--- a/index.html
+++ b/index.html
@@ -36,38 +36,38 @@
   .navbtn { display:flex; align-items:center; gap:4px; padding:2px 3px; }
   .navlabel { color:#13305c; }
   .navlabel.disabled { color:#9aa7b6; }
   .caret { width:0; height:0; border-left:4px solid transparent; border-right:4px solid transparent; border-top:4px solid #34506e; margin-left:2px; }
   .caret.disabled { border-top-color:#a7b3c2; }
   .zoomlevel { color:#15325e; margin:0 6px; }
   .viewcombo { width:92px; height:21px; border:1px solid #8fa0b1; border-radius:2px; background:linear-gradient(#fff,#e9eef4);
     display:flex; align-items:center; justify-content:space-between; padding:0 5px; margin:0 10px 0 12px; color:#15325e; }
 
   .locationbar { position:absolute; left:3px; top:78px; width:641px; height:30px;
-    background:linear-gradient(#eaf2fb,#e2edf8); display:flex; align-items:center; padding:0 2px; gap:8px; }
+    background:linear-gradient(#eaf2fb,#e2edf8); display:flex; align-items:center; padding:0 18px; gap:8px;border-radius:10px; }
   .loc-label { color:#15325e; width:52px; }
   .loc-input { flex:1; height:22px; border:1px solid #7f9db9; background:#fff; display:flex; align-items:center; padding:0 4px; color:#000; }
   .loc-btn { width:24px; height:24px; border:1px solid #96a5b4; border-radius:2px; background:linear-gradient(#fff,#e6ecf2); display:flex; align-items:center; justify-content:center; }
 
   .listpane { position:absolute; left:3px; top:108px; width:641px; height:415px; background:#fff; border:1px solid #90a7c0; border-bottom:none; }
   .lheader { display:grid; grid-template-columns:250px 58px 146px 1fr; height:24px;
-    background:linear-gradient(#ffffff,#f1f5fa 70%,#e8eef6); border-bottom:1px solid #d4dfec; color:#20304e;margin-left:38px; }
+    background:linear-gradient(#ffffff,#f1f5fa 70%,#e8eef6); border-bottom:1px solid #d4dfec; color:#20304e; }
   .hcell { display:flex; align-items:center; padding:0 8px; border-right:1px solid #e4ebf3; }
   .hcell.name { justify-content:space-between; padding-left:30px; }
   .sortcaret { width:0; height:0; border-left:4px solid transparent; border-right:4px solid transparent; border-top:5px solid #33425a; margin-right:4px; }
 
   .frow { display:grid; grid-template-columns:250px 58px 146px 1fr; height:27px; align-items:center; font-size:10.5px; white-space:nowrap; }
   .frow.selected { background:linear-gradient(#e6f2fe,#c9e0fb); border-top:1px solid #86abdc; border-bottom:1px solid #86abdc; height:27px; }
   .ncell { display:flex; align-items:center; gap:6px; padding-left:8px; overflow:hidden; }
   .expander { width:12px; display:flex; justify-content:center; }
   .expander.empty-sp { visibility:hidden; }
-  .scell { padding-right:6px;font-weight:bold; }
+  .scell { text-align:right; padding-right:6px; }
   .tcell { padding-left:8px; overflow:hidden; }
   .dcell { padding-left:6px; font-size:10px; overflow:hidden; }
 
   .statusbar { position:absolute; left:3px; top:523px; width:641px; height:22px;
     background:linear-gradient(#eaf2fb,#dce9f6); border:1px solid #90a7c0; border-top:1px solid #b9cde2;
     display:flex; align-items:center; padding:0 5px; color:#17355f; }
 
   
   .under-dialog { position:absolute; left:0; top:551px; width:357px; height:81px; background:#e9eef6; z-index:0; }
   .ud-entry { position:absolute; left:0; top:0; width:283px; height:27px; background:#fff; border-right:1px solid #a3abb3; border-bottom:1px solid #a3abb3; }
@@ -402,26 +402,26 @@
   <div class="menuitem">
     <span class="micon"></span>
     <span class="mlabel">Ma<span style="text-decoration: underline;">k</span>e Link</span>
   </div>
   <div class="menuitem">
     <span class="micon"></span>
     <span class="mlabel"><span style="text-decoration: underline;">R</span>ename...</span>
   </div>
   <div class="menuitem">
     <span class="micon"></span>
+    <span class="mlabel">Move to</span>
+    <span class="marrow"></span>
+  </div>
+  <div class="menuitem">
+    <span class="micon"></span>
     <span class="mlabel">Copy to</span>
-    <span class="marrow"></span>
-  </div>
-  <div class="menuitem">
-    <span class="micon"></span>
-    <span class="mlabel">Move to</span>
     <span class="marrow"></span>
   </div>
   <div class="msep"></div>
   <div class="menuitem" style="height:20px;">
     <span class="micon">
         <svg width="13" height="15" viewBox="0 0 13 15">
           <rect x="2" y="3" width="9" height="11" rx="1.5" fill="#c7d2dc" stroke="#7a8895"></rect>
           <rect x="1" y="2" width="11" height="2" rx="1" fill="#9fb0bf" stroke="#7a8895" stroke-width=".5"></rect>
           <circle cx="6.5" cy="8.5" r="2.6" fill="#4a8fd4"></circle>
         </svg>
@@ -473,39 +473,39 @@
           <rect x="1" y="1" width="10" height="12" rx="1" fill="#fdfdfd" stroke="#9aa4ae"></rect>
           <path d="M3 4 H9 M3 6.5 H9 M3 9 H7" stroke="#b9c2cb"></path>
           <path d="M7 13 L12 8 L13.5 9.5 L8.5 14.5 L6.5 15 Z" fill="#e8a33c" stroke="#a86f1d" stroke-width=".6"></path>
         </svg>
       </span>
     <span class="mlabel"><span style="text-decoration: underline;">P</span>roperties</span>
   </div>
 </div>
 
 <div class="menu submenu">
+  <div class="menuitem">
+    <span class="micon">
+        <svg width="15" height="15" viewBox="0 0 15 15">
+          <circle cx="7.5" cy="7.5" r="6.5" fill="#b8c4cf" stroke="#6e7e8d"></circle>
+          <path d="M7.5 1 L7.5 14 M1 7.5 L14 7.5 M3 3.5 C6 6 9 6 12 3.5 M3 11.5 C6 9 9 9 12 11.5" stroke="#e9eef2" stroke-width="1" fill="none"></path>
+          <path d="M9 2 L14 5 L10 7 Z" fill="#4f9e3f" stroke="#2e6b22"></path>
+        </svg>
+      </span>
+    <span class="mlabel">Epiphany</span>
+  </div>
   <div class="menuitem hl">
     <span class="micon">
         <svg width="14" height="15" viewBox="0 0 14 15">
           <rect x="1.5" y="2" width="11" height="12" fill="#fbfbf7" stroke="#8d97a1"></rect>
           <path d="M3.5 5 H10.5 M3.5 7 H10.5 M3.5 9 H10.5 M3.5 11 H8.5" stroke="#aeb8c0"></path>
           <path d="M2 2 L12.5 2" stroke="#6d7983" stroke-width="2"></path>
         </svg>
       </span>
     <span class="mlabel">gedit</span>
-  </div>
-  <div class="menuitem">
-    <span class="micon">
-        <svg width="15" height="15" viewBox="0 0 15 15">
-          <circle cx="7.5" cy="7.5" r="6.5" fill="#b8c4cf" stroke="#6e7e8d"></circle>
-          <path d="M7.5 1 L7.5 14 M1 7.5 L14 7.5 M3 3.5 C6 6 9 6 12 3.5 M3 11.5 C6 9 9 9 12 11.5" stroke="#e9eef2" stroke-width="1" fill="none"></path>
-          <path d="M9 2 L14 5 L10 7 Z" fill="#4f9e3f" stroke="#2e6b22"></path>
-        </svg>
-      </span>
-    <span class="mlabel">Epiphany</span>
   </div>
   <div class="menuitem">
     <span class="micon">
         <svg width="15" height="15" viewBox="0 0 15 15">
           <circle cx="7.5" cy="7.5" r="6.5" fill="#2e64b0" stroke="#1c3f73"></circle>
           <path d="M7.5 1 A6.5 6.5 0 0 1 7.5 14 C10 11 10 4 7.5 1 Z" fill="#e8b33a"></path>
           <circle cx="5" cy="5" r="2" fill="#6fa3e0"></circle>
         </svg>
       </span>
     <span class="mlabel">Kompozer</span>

-*-*-

Read each line of the material, and wherever the word "rect" turns up, copy that line.

§ **Solution below**
           <rect x="2" y="3" width="9" height="11" rx="1.5" fill="#c7d2dc" stroke="#7a8895"></rect>
           <rect x="1" y="2" width="11" height="2" rx="1" fill="#9fb0bf" stroke="#7a8895" stroke-width=".5"></rect>
           <rect x="1" y="1" width="10" height="12" rx="1" fill="#fdfdfd" stroke="#9aa4ae"></rect>
           <rect x="1.5" y="2" width="11" height="12" fill="#fbfbf7" stroke="#8d97a1"></rect>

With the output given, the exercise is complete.